Experiments in sensory substitution and spiking neural networks

Time: Mon 2018-09-24 15.15

Location: Fantum

Participating: Jean Rouat

Export to calendar

Talk abstract:
Prof. Rouat, will present a simple vision to audition substitution
system and the results obtained with 50 subjects. He will discuss about
a potential mapping between the timbre of sounds and shape in vision.
Then, he will discuss his research in networks of spiking neurons and
present 2 applications: one in EEG classification with a regulated
spiking reservoir and unsupervised visual feature extractions with a
neurocomputational model of the peripheral visual system (from the
retina to V1) that learns on 10 mns of natural videos recorded outdoor.

Speaker bio:
Jean Rouat holds a M.Sc. degree in Physics from Univ. de Bretagne,
France (1981), an E. & E. M.Sc.A. degree in speech coding and speech
recognition from Univ. Sherbrooke (1984) and an E. & E. Ph.D. in
cognitive and statistical speech recognition jointly with Univ. de
Sherbrooke and McGill Univ. (1988). His post-doc has been in
psychoacoustics with the MRC, App. Psych. Unit, Cambridge, UK and in
electrophysiology with the Institute of physi- ology, Lausanne,
Switzerland.
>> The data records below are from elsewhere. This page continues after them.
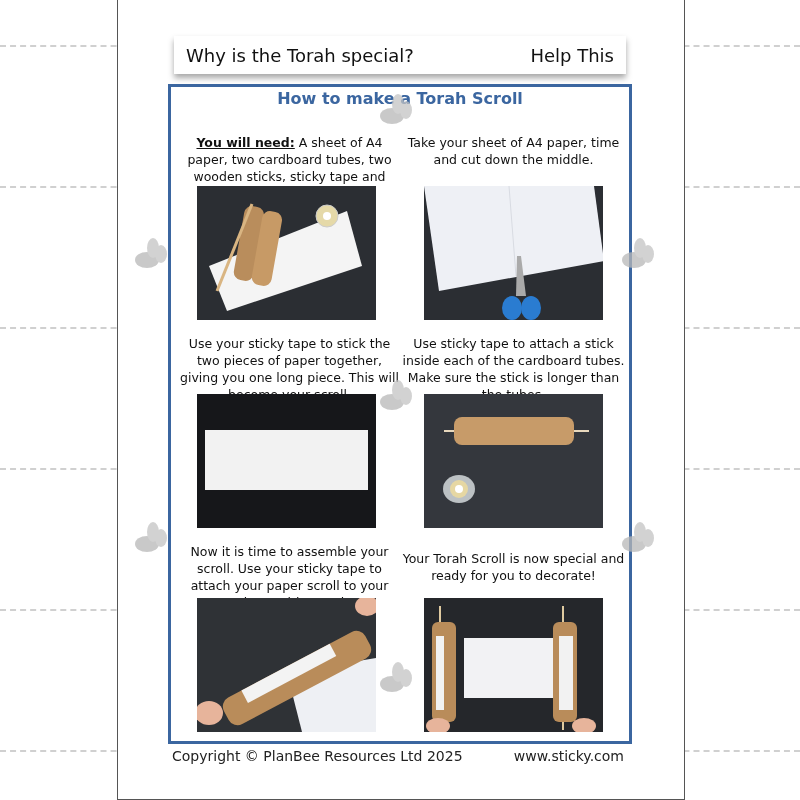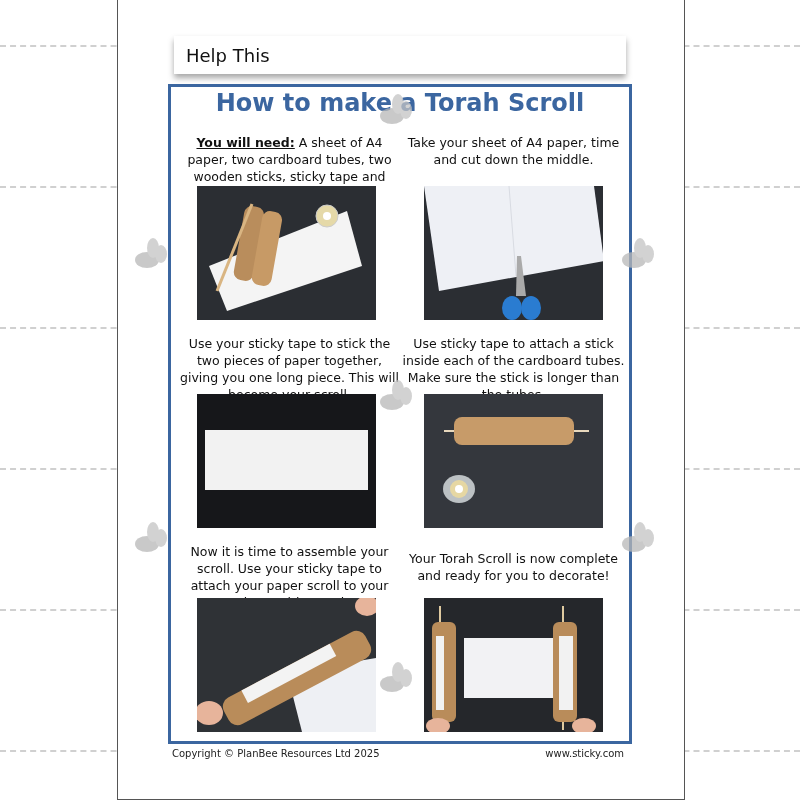--- a/index.html
+++ b/index.html
@@ -1,41 +1,42 @@
 <!DOCTYPE html>
 <html><head>
 <meta charset="utf-8">
 <style>
   html, body { margin:0; padding:0; }
   body { width:800px; height:800px; background:#ffffff; position:relative; overflow:hidden; font-family:"DejaVu Sans", sans-serif; }
   .page { position:absolute; left:117px; top:0; width:566px; height:799px; border-left:1px solid #555; border-right:1px solid #555; border-bottom:1px solid #555; background:#fff; }
   .header-bar { position:absolute; left:174px; top:36px; width:452px; height:38px; background:#fff; box-shadow:0 4px 6px rgba(0,0,0,0.35); display:flex; justify-content:space-between; align-items:center; padding:0 12px; box-sizing:border-box; }
   .header-bar span { font-size:18px; color:#111; }
   .frame { position:absolute; left:168px; top:84px; width:464px; height:660px; border:3px solid #3b66a0; box-sizing:border-box; background:transparent; }
-  .title { position:absolute; left:168px; top:89px; width:464px; text-align:center; font-size:24px; font-weight:bold; color:#3b66a0; }
+  .title { position:absolute; left:168px; top:89px; width:464px; text-align:center; font-size:16px; font-weight:bold; color:#3b66a0; }
   .step-text { position:absolute; width:225px; text-align:center; font-size:12.5px; line-height:17px; color:#111; }
   .step-text u { font-weight:bold; }
   .photo { position:absolute; width:179px; height:134px; background:#2b2e33; overflow:hidden; }
-  .footer { position:absolute; top:748px; font-size:10px; color:#222; }
+  .footer { position:absolute; top:748px; font-size:14px; color:#222; }
   .dash-h { position:absolute; left:0; width:800px; border-top:2px dashed #d0d0d0; }
   .bee { position:absolute; width:44px; height:40px; opacity:0.75; }
 </style>
 </head>
 <body>
 
 <div class="dash-h" style="top:45px"></div>
 <div class="dash-h" style="top:186px"></div>
 <div class="dash-h" style="top:327px"></div>
 <div class="dash-h" style="top:468px"></div>
 <div class="dash-h" style="top:609px"></div>
 <div class="dash-h" style="top:750px"></div>
 
 <div class="page"></div>
 
 <div class="header-bar">
+  <span>Why is the Torah special?</span>
   <span>Help This</span>
 </div>
 
 <div class="frame"></div>
 <div class="title">How to make a Torah Scroll</div>
 
 <div class="step-text" style="left:177px; top:134px;">
   <u>You will need:</u>
   <span>A sheet of A4 paper, two cardboard tubes, two wooden sticks, sticky tape and scissors.</span>
 </div>
@@ -83,21 +84,21 @@
 <div class="photo" style="left:197px; top:598px; background:#2f3236;">
   <svg width="179" height="134">
     <polygon points="90,75 179,60 179,134 105,134" fill="#eef0f4"></polygon>
     <rect x="20" y="65" width="160" height="30" rx="10" fill="#b98c5a" transform="rotate(-28 100 80)"></rect>
     <rect x="45" y="65" width="100" height="14" fill="#f3f3f3" transform="rotate(-28 100 80)"></rect>
     <ellipse cx="12" cy="115" rx="14" ry="12" fill="#e7b49b"></ellipse>
     <ellipse cx="170" cy="8" rx="12" ry="10" fill="#e7b49b"></ellipse>
   </svg>
 </div>
 
-<div class="step-text" style="left:401px; top:550px;">Your Torah Scroll is now complete and ready for you to decorate!</div>
+<div class="step-text" style="left:401px; top:550px;">Your Torah Scroll is now special and ready for you to decorate!</div>
 <div class="photo" style="left:424px; top:598px; background:#25272b;">
   <svg width="179" height="134">
     <line x1="16" y1="8" x2="16" y2="132" stroke="#dfcaa0" stroke-width="2"></line>
     <line x1="139" y1="8" x2="139" y2="132" stroke="#dfcaa0" stroke-width="2"></line>
     <rect x="40" y="40" width="100" height="60" fill="#f2f2f4"></rect>
     <rect x="8" y="24" width="24" height="100" rx="6" fill="#b98c5a"></rect>
     <rect x="12" y="38" width="8" height="74" fill="#f2f2f2"></rect>
     <rect x="129" y="24" width="24" height="100" rx="6" fill="#b98c5a"></rect>
     <rect x="135" y="38" width="14" height="74" fill="#f2f2f2"></rect>
     <ellipse cx="14" cy="128" rx="12" ry="8" fill="#e7b49b"></ellipse>

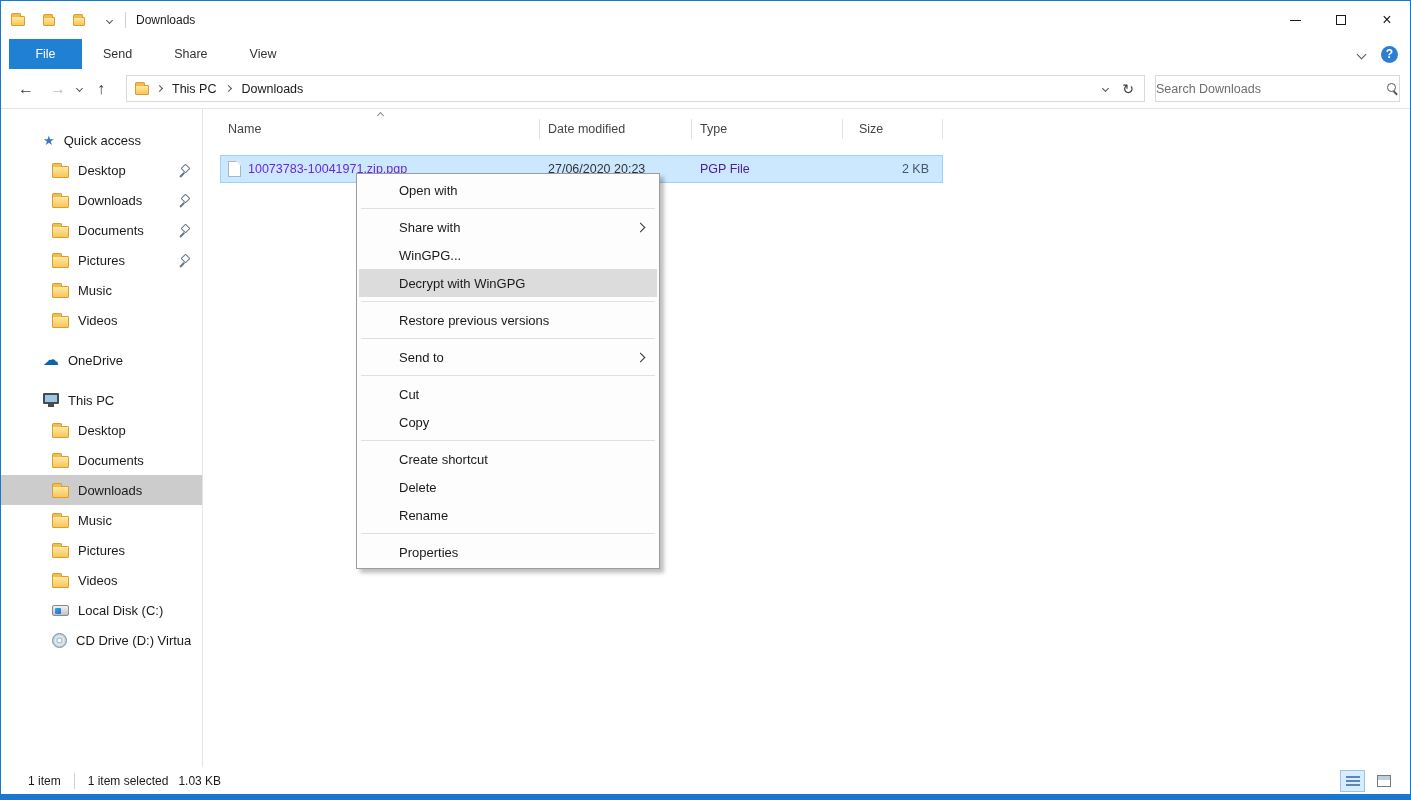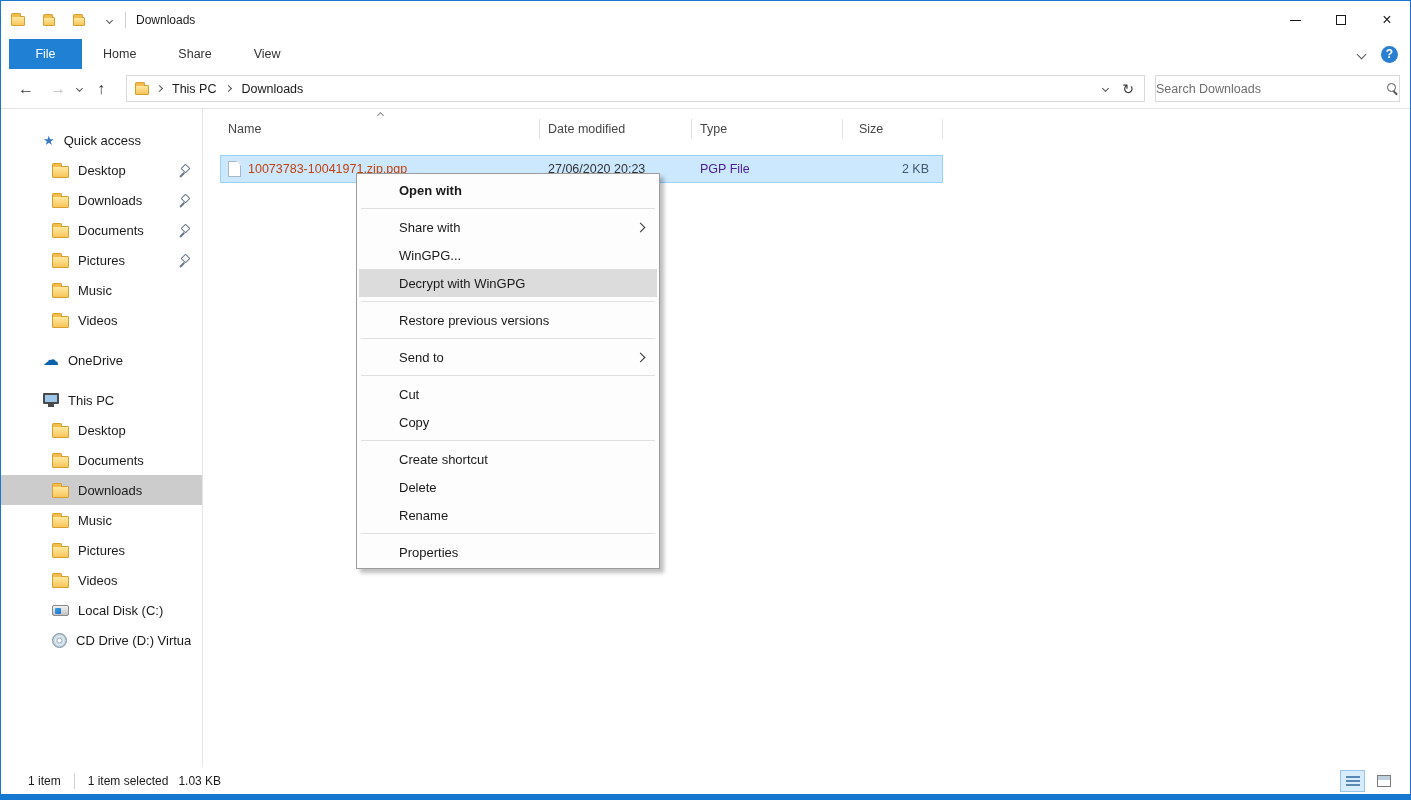--- a/index.html
+++ b/index.html
@@ -84,29 +84,29 @@
   .col{height:100%;display:flex;align-items:center;padding-left:8px;position:relative}
   .col::after{content:"";position:absolute;right:0;top:10px;height:20px;width:1px;background:#e2e2e2}
   .col.c-name{width:320px}
   .col.c-date{width:152px}
   .col.c-type{width:151px}
   .col.c-size{width:100px;padding-left:16px}
   .sort-caret{position:absolute;top:4px;left:158px;border-color:#8a8a8a}
 
   .file-row{width:723px;height:28px;margin-top:6px;background:#cce8ff;border:1px solid #99d1ff;display:flex;align-items:center;font-size:12.5px}
   .cell{height:100%;display:flex;align-items:center}
-  .cell.c-name{width:319px;gap:7px;padding-left:7px;color:#c2410c}
+  .cell.c-name{width:319px;gap:7px;padding-left:7px;color:#6d28d9}
   .cell.c-date{width:152px;padding-left:8px;color:#333}
   .cell.c-type{width:151px;padding-left:8px;color:#4c1d95}
   .cell.c-size{width:99px;justify-content:flex-end;padding-right:13px;color:#44576b}
 
   
   .menu{position:absolute;left:356px;top:173px;width:304px;background:#fdfdfd;border:1px solid #9c9c9c;box-shadow:4px 4px 4px rgba(0,0,0,0.25);padding:2px;z-index:10}
   .menu-item{height:28px;display:flex;align-items:center;padding:0 14px 0 40px;font-size:13px;color:#1a1a1a;position:relative}
-  .menu-item.bold{font-weight:bold}
+  .menu-item.bold{font-weight:normal}
   .menu-item.hl{background:#dcdcdc}
   .menu-item .sub{position:absolute;right:13px;border-color:#333}
   .menu-sep{height:1px;background:#e0e0e0;margin:4px 2px}
 
   
   .statusbar{height:27px;display:flex;align-items:center;padding:0 14px 0 27px;gap:13px;flex:none;background:#fff}
   .status-div{width:1px;height:16px;background:#d0d0d0}
   .status-sel{display:flex;gap:10px}
   .view-btns{margin-left:auto;display:flex;gap:6px}
   .view-btn{width:25px;height:22px;display:flex;align-items:center;justify-content:center}
@@ -142,21 +142,21 @@
           <span class="max-glyph"></span>
         </div>
       <div class="win-btn">
           <span class="close-glyph">×</span>
         </div>
     </div>
   </div>
 
   <div class="ribbon">
     <div class="file-tab">File</div>
-    <div class="rtab">Home</div>
+    <div class="rtab">Send</div>
     <div class="rtab">Share</div>
     <div class="rtab">View</div>
     <div class="ribbon-right">
       <span class="chev d mid"></span>
       <span class="help-ico">?</span>
     </div>
   </div>
 
   <div class="addr-row">
     <span class="nav-arrow">←</span>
He is now with Univ. de Sherbrooke where he founded the
Computational Neuroscience and Intelligent Signal Processing Research
group (NECOTIS). He is also adjunct prof. in the biological sc. dep.,
Montreal Univ. His translational research links neuroscience and
engineering for the creation of new technologies and a better
understanding of learning multimodal representations. Development of
hardware low power consumption Neural Processing Units for a sustainable
development, interactions with artists for multimedia and musical
creations are examples of transfers that he leads based on the knowledge
he gains from neuroscience. He is leading funded projects to develop
sensory substitution and intelligent systems. He is also leading an
interdisciplinary CHIST-ERA european consortium (IGLU - Interactive
Grounded Language Understanding) for the development of an intelligent
agent that learns through interaction.